The first three player safety coaches are Rick Regalado of Santa Monica, Calif., Tom Healy of Fairfax, Va., and Michael Brandt of Noblesville, Ind. Each was chosen by the commissioner of his local league, and, after the coaches completed USA Football's training regimen, they headed back home to pass on the knowledge.

Ideally, there will be player safety coaches working in every league, although that could take years to implement.

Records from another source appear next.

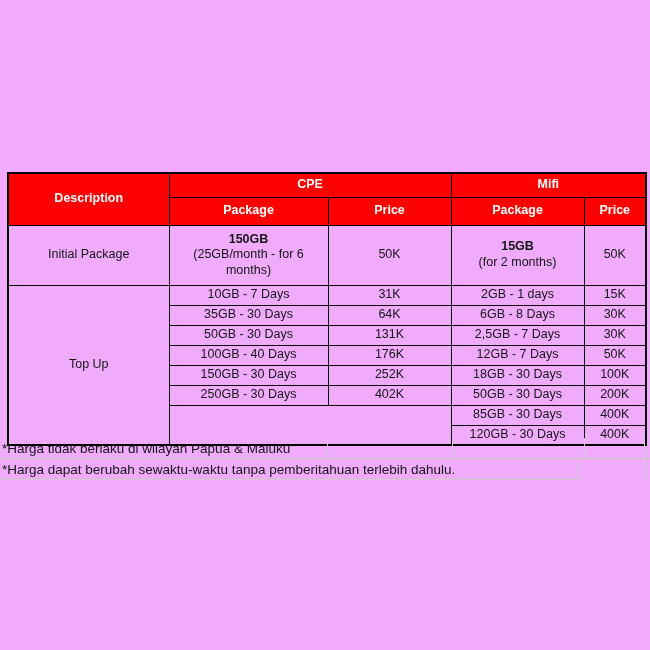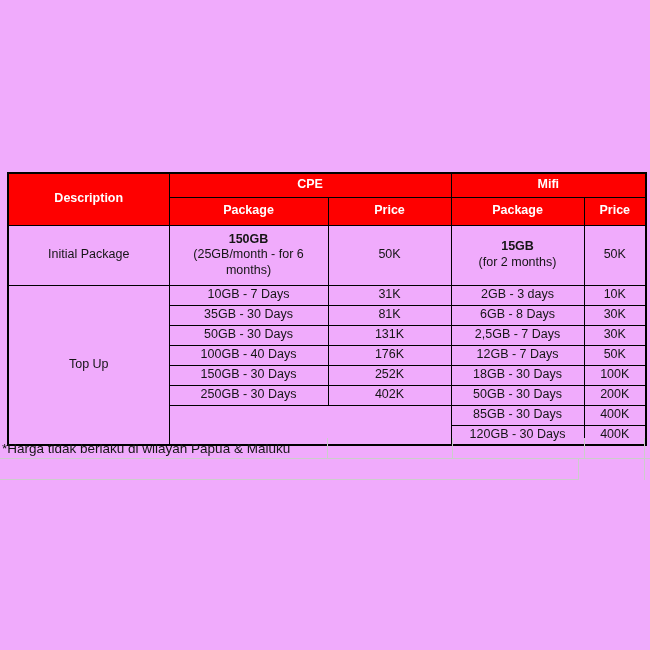--- a/index.html
+++ b/index.html
@@ -121,26 +121,26 @@
         <span class="pkg-main">15GB</span>
         <span class="pkg-detail">(for 2 months)</span>
       </td>
       <td>50K</td>
     </tr>
 
     <tr class="topup-row">
       <td class="bold" rowspan="8">Top Up</td>
       <td>10GB - 7 Days</td>
       <td>31K</td>
-      <td>2GB - 3 days</td>
-      <td>10K</td>
+      <td>2GB - 1 days</td>
+      <td>15K</td>
     </tr>
     <tr class="topup-row">
       <td>35GB - 30 Days</td>
-      <td>81K</td>
+      <td>64K</td>
       <td>6GB - 8 Days</td>
       <td>30K</td>
     </tr>
     <tr class="topup-row">
       <td>50GB - 30 Days</td>
       <td>131K</td>
       <td>2,5GB - 7 Days</td>
       <td>30K</td>
     </tr>
     <tr class="topup-row">
@@ -175,19 +175,20 @@
 
   <div class="footnotes">
     <div class="fn-row fn-row-1">
       <span class="fn-text">*Harga tidak berlaku di wilayah Papua &amp; Maluku</span>
       <span class="gridline-v" style="left:327px; top:0; height:20px;"></span>
       <span class="gridline-v" style="left:452px; top:0; height:20px;"></span>
       <span class="gridline-v" style="left:584px; top:0; height:20px;"></span>
       <span class="gridline-v" style="left:644px; top:0; height:20px;"></span>
     </div>
     <div class="fn-row fn-row-2">
+      <span class="fn-text">*Harga dapat berubah sewaktu-waktu tanpa pemberitahuan terlebih dahulu.</span>
       <span class="gridline-v" style="left:578px; top:0; height:21px;"></span>
       <span class="gridline-v" style="left:644px; top:0; height:21px;"></span>
       <span class="gridline-h" style="left:0; top:20px; width:578px;"></span>
     </div>
   </div>
 
 </div>
 
 </body></html>

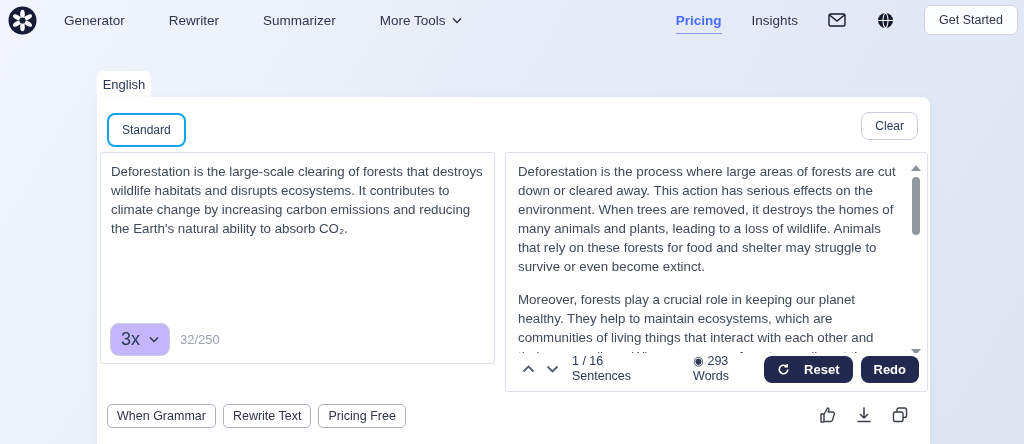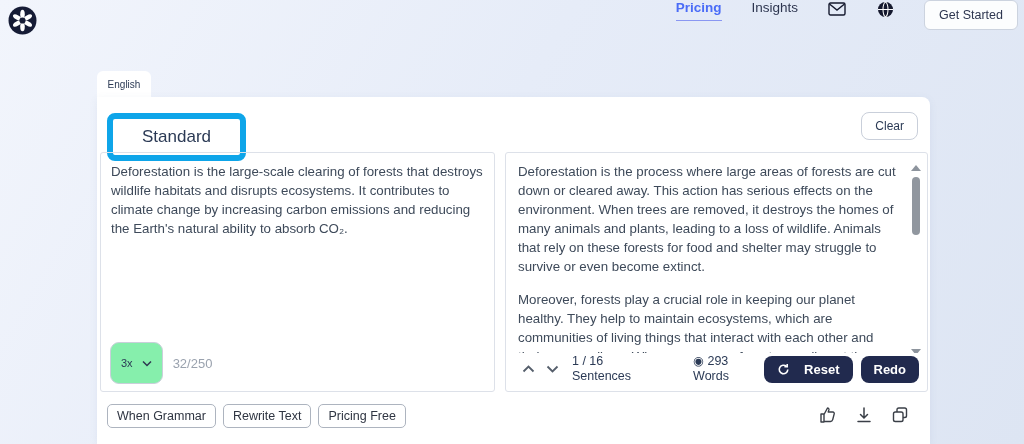--- a/index.html
+++ b/index.html
@@ -7,47 +7,47 @@
   body {
     font-family:"Liberation Sans", sans-serif;
     background:linear-gradient(120deg,#f2f5fc 0%,#e6ecf8 45%,#dde5f3 100%);
     color:#2e3650; position:relative;
   }
   
   .nav { position:absolute; top:0; left:0; width:100%; height:40px; display:flex; align-items:center; }
   .logo { margin-left:8px; width:29px; height:29px; display:block; }
   .nav-items { display:flex; align-items:center; margin-left:27px; gap:44px; }
   .nav-item { font-size:13.5px; color:#2e3650; cursor:pointer; display:flex; align-items:center; gap:6px; }
-  .nav-right { position:absolute; right:6px; top:0; height:40px; display:flex; align-items:flex-start; gap:30px; }
+  .nav-right { position:absolute; right:6px; top:0; height:40px; display:flex; align-items:center; gap:30px; }
   .nav-link { font-size:13.5px; cursor:pointer; }
   .nav-link.active { color:#4a6cf7; font-weight:bold; border-bottom:1px solid #8a97f2; padding-bottom:5px; margin-bottom:-6px; }
   .icon-btn { width:18px; height:18px; display:flex; align-items:center; justify-content:center; cursor:pointer; }
   .get-started { background:rgba(255,255,255,.9); border:1px solid #ccd3df; border-radius:6px;
     padding:7px 14px; font-size:12.5px; color:#2e3650; cursor:pointer; font-family:inherit; }
   
   .tab { position:absolute; left:97px; top:71px; width:54px; height:26px; background:#fff;
     border-radius:6px 6px 0 0; display:flex; align-items:center; justify-content:center;
-    font-size:10px; color:#2b3a55; cursor:pointer; }
+    font-size:13px; color:#2b3a55; cursor:pointer; }
   .panel { position:absolute; left:97px; top:97px; width:833px; height:347px; background:#fff;
     border-radius:0 8px 0 0; box-shadow:0 2px 8px rgba(80,100,140,.08); }
-  .mode-btn { position:absolute; left:10px; top:16px; background:#fff; border:6px solid #0ea5e9;
-    border-radius:8px; padding:8px 29px; font-size:17px; color:#2b3a55; cursor:pointer; font-family:inherit; }
+  .mode-btn { position:absolute; left:10px; top:16px; background:#fff; border:2px solid #0ea5e9;
+    border-radius:8px; padding:8px 13px; font-size:12px; color:#2b3a55; cursor:pointer; font-family:inherit; }
   .clear-btn { position:absolute; right:12px; top:15px; background:#fff; border:1px solid #c9cfda;
     border-radius:8px; padding:6px 13px; font-size:12px; color:#2b3a55; cursor:pointer; font-family:inherit; }
   
-  .in-box { position:absolute; left:3px; top:55px; width:395px; height:240px;
+  .in-box { position:absolute; left:3px; top:55px; width:395px; height:212px;
     border:1px solid #dde1e9; border-radius:3px; }
   .out-box { position:absolute; left:408px; top:55px; width:423px; height:240px;
     border:1px solid #dde1e9; border-radius:3px; }
   .in-text { position:absolute; top:9px; left:10px; right:10px; bottom:44px; font-size:13.3px;
     line-height:19px; color:#3e4a5a; overflow:hidden; border:none; outline:none; resize:none;
     font-family:inherit; background:transparent; }
   .in-bottom { position:absolute; left:9px; bottom:7px; display:flex; align-items:center; gap:10px; }
   .select-3x { display:flex; align-items:center; gap:9px; border:1px solid #c9cfda; border-radius:9px;
-    padding:14px 10px; font-size:11px; color:#2b3a55; cursor:pointer; background:#86efac; }
+    padding:5px 10px; font-size:18px; color:#2b3a55; cursor:pointer; background:#c4b5fd; }
   .char-count { font-size:13px; color:#9aa2ae; }
   .out-text { position:absolute; top:9px; left:12px; right:30px; height:191px; font-size:13.3px;
     line-height:19px; color:#3e4a5a; overflow:hidden; }
   .out-text p + p { margin-top:14px; }
   
   .sbar { position:absolute; right:5px; top:12px; width:12px; height:190px; }
   .sbar .arr { width:0; height:0; margin:0 auto; cursor:pointer; }
   .arr.up { border-left:5px solid transparent; border-right:5px solid transparent; border-bottom:6px solid #8d949d; }
   .arr.dn { border-left:5px solid transparent; border-right:5px solid transparent; border-top:6px solid #8d949d; position:absolute; bottom:0; left:1px; }
   .thumb { width:8px; height:58px; background:#91979f; border-radius:4px; margin:6px auto 0; cursor:pointer; }
@@ -75,20 +75,31 @@
     <g fill="#ffffff">
       <ellipse cx="14" cy="8" rx="2.2" ry="4.4"></ellipse>
       <ellipse cx="14" cy="8" rx="2.2" ry="4.4" transform="rotate(60 14 14)"></ellipse>
       <ellipse cx="14" cy="8" rx="2.2" ry="4.4" transform="rotate(120 14 14)"></ellipse>
       <ellipse cx="14" cy="8" rx="2.2" ry="4.4" transform="rotate(180 14 14)"></ellipse>
       <ellipse cx="14" cy="8" rx="2.2" ry="4.4" transform="rotate(240 14 14)"></ellipse>
       <ellipse cx="14" cy="8" rx="2.2" ry="4.4" transform="rotate(300 14 14)"></ellipse>
     </g>
     <circle cx="14" cy="14" r="3" fill="#161c36"></circle>
   </svg>
+  <div class="nav-items">
+    <span class="nav-item">Generator</span>
+    <span class="nav-item">Rewriter</span>
+    <span class="nav-item">Summarizer</span>
+    <span class="nav-item">
+      <span>More Tools</span>
+      <svg width="10" height="7" viewBox="0 0 10 7">
+          <polyline points="1,1.5 5,5.5 9,1.5" fill="none" stroke="#2e3650" stroke-width="1.5"></polyline>
+        </svg>
+    </span>
+  </div>
   <div class="nav-right">
     <span class="nav-link active">Pricing</span>
     <span class="nav-link">Insights</span>
     <span class="icon-btn">
       <svg width="18" height="14" viewBox="0 0 18 14">
           <rect x="1" y="1" width="16" height="12" rx="1.5" fill="none" stroke="#15192e" stroke-width="1.4"></rect>
           <path d="M1.5 2l7.5 6 7.5-6" fill="none" stroke="#15192e" stroke-width="1.4"></path>
         </svg>
     </span>
     <span class="icon-btn">

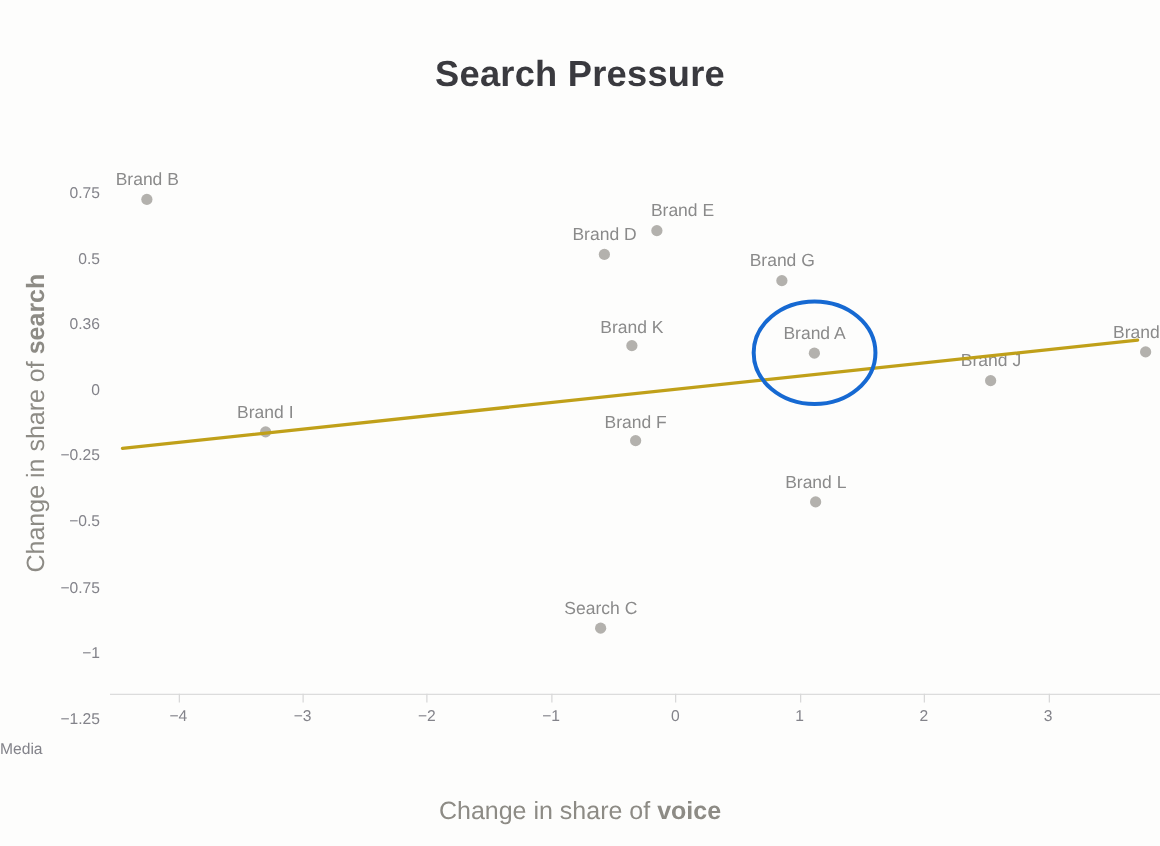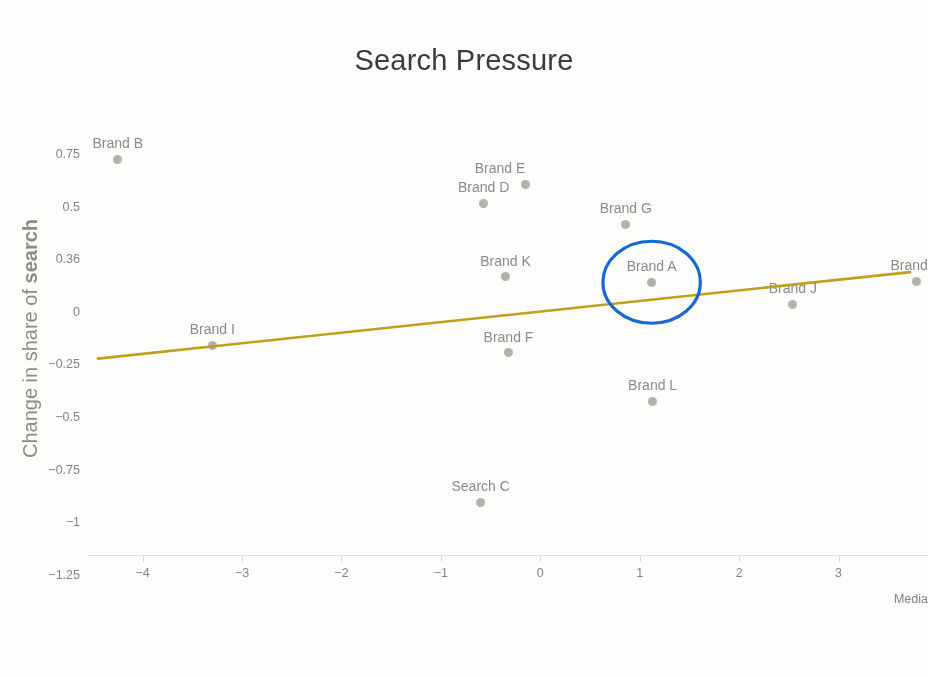--- a/index.html
+++ b/index.html
@@ -22,21 +22,21 @@
     height: 677px;
   }
   .chart-title {
     position: absolute;
     left: 0;
     top: 44px;
     width: 928px;
     text-align: center;
     font-family: "Liberation Sans", sans-serif;
     font-size: 29px;
-    font-weight: normal;
+    font-weight: bold;
     color: #3a3a3f;
     letter-spacing: 0.2px;
   }
   
   #plot {
     position: absolute;
     left: 88px;
     top: 115px;
     width: 840px;
     height: 446px;
@@ -93,21 +93,21 @@
     position: absolute;
     font-family: "Liberation Sans", sans-serif;
     font-size: 12.5px;
     color: #83838a;
     white-space: nowrap;
   }
   #x-axis-title {
     left: 0;
     top: 592px;
     width: 928px;
-    text-align: right;
+    text-align: left;
   }
   .axis-caption {
     position: absolute;
     font-family: "Liberation Sans", sans-serif;
     font-size: 20px;
     color: #8d8b85;
     white-space: nowrap;
   }
   #x-caption {
     left: 0;
@@ -166,41 +166,44 @@
       <div class="tick-label xtick-label" style="left: 651.124px; top: 450.689px;">2</div>
       <div class="xtick-mark" style="left: 750.533px; top: 439.689px;"></div>
       <div class="tick-label xtick-label" style="left: 750.533px; top: 450.689px;">3</div>
       <div class="point" style="left: 29.8225px; top: 44.1792px;"></div>
       <div class="point-label" style="left: 29.8225px; top: 20.1792px;">Brand B</div>
       <div class="point" style="left: 124.26px; top: 230.363px;"></div>
       <div class="point-label" style="left: 124.26px; top: 206.363px;">Brand I</div>
       <div class="point" style="left: 395.645px; top: 88.3585px;"></div>
       <div class="point-label" style="left: 395.645px; top: 64.3585px;">Brand D</div>
       <div class="point" style="left: 437.396px; top: 69.4245px;"></div>
-      <div class="point-label" style="left: 412px; top: 45.4245px;">Brand E</div>
+      <div class="point-label" style="left: 458px; top: 45.4245px;">Brand E</div>
       <div class="point" style="left: 417.515px; top: 161.991px;"></div>
       <div class="point-label" style="left: 417.515px; top: 137.991px;">Brand K</div>
       <div class="point" style="left: 420.497px; top: 237.726px;"></div>
       <div class="point-label" style="left: 420.497px; top: 213.726px; text-align: right;">Brand F</div>
       <div class="point" style="left: 392.663px; top: 387.094px;"></div>
       <div class="point-label" style="left: 392.663px; top: 363.094px;">Search C</div>
       <div class="point" style="left: 537.799px; top: 109.396px;"></div>
       <div class="point-label" style="left: 537.799px; top: 85.3962px;">Brand G</div>
       <div class="point" style="left: 563.645px; top: 167.25px;"></div>
       <div class="point-label" style="left: 563.645px; top: 143.25px;">Brand A</div>
       <div class="point" style="left: 564.639px; top: 286.113px;"></div>
       <div class="point-label" style="left: 564.639px; top: 262.113px;">Brand L</div>
       <div class="point" style="left: 704.805px; top: 189.34px;"></div>
       <div class="point-label" style="left: 704.805px; top: 165.34px;">Brand J</div>
       <div class="point" style="left: 828.071px; top: 166.198px;"></div>
       <div class="point-label" style="left: 828.071px; top: 142.198px;">Brand H</div>
     </div>
 
   <div class="axis-title-small" id="x-axis-title">Media</div>
 
+  <div class="axis-caption" id="x-caption">
+    <span>Change in share of </span><b>voice</b>
+  </div>
   <div class="axis-caption" id="y-caption">
     <span>Change in share of </span><b>search</b>
   </div>
 
   <svg id="overlay">
     <line id="trendline" stroke-linecap="round" x1="97.94082840236683" y1="358.61698113207547" x2="910.1065088757397" y2="272.15188679245284" stroke="#c0a019" stroke-width="2.6"></line>
     <ellipse id="annotation-ellipse" fill="none" cx="651.6449704142012" cy="282.25" rx="48.71005917159766" ry="41.023584905660414" stroke="#1669d2" stroke-width="3.2"></ellipse>
   </svg>
 
 </div>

HARRISON HAS SURGERY: Pittsburgh Steelers linebacker James Harrison underwent left knee surgery on Wednesday, clouding his chances of returning in time for the start of the regular season. Coach Mike Tomlin called the procedure "minor" but wouldn't put a timetable on when Harrison will be ready. The four-time Pro Bowler and 2008 NFL Defensive Player of the Year will remain on the physically unable to perform list indefinitely.

WITTEN OUT WITH SPLEEN INJURY: Jason Witten is going to have to get used to not doing much of anything if he wants to play in the season opener next month. Dallas Cowboys coach Jason Garrett said Wednesday that his Pro Bowl tight end sustained a "slightly lacerated" spleen in the preseason opener Monday night against Oakland. The best way for Witten to heal is to remain as inactive as possible.

BRONCOS' WILLIAMS CONVICTED: Jurors convicted Denver Broncos linebacker D.J. Williams on Wednesday of driving while ability-impaired, casting further doubt on the star tackler's playing time this season. Williams was charged with driving under the influence, but the jury returned the lesser verdict after a trial that lasted less than a day.

BRONCOS' DE INJURED: Denver Broncos defensive end Jason Hunter is out at least two months with a torn triceps and might miss the entire season.

BROWNS SETTLE LAWSUIT: Former Pro Bowl center LeCharles Bentley has settled his lawsuit against the Cleveland Browns, the team he signed with before sustaining a career-ending knee injury that was complicated by a staph infection. Bentley agreed to an out-of-court settlement after meeting with Browns owner Randy Lerner. Browns spokesman Neal Gulkis confirmed Wednesday that the sides have reached a confidential agreement.

SANCHEZ A TOP 10 QB? Bart Scott likes what he has seen from Mark Sanchez on the field this summer. "To take that next step, to be one of the top 10 quarterbacks in the league," Scott said Wednesday of the team's expectations for Sanchez. "It's Year 4 and in Year 4, the game slows down for you."